Code change snippets

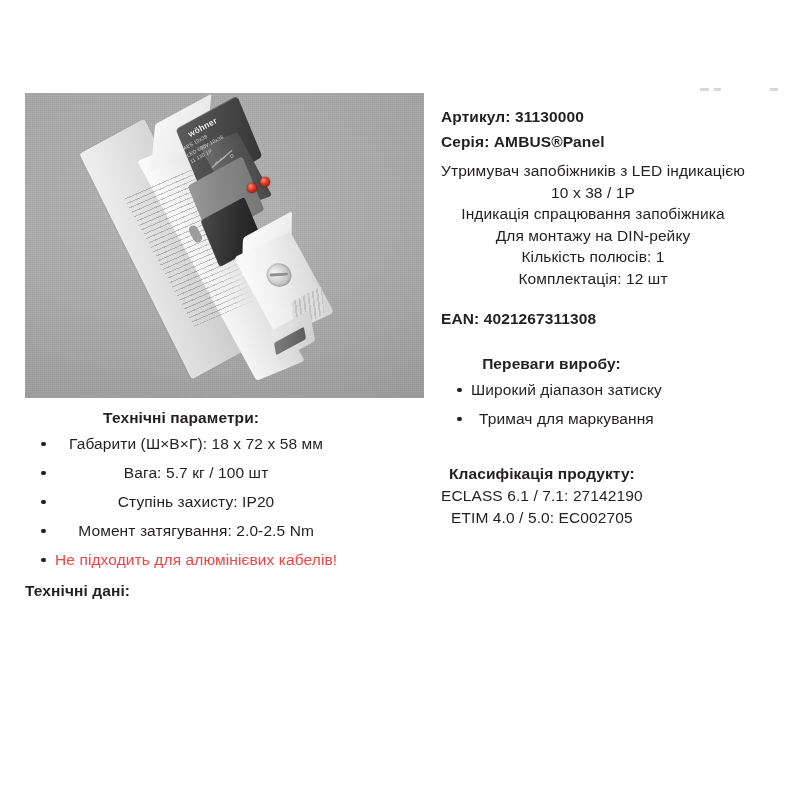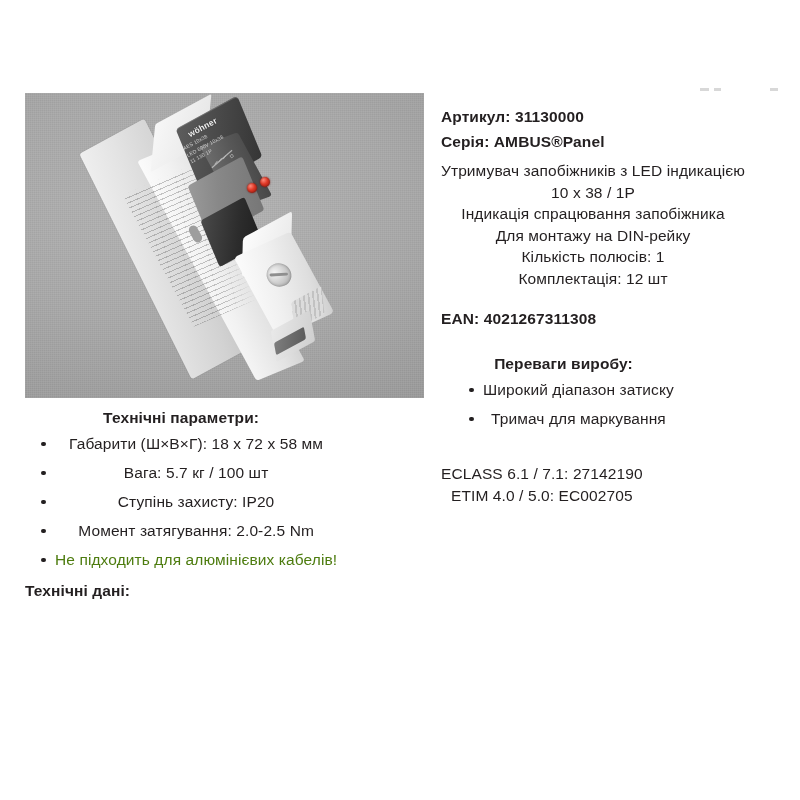--- a/index.html
+++ b/index.html
@@ -303,21 +303,21 @@
   ul.bullets li::before {
     content: "";
     position: absolute;
     left: -14px;
     top: 9.5px;
     width: 4.5px;
     height: 4.5px;
     border-radius: 50%;
     background: #231f20;
   }
-  ul.bullets li.warn { color: #4d7c0f; }
+  ul.bullets li.warn { color: #ef4444; }
   ul.bullets li.warn::before { background: #231f20; }
 
   ul.bullets.wide li { line-height: 29px; }
   ul.bullets.wide li::before { top: 12.5px; }
 </style>
 </head>
 <body>
 
 <div class="artifact-row">
   <i class="a1"></i>
@@ -391,29 +391,30 @@
     <div class="line">Комплектація: 12 шт</div>
   </div>
 
   <div class="t-block" style="top:308px; left:0;">
     <div class="line bold">
       <span>EAN:</span>
       <span>4021267311308</span>
     </div>
   </div>
 
-  <div class="t-block" style="top:353px; left:12px;">
+  <div class="t-block" style="top:353px; left:0;">
     <h2 class="head">Переваги виробу:</h2>
     <ul class="bullets wide">
       <li>Широкий діапазон затиску</li>
       <li>Тримач для маркування</li>
     </ul>
   </div>
 
   <div class="t-block" style="top:463px; left:0;">
+    <h2 class="head">Класифікація продукту:</h2>
     <div class="line">ECLASS 6.1 / 7.1: 27142190</div>
     <div class="line">ETIM 4.0 / 5.0: EC002705</div>
   </div>
 
 </div>
 
 <div class="col-left">
 
   <div class="t-block" style="top:407px; left:0;">
     <h2 class="head">Технічні параметри:</h2>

#### Exercise
Can you quote exactly the lines from the one containing "4.0 / 5.0: EC002705</div>" through the last line of the records above, and nothing else?

#### Solution
     <div class="line">ETIM 4.0 / 5.0: EC002705</div>
   </div>
 
 </div>
 
 <div class="col-left">
 
   <div class="t-block" style="top:407px; left:0;">
     <h2 class="head">Технічні параметри:</h2>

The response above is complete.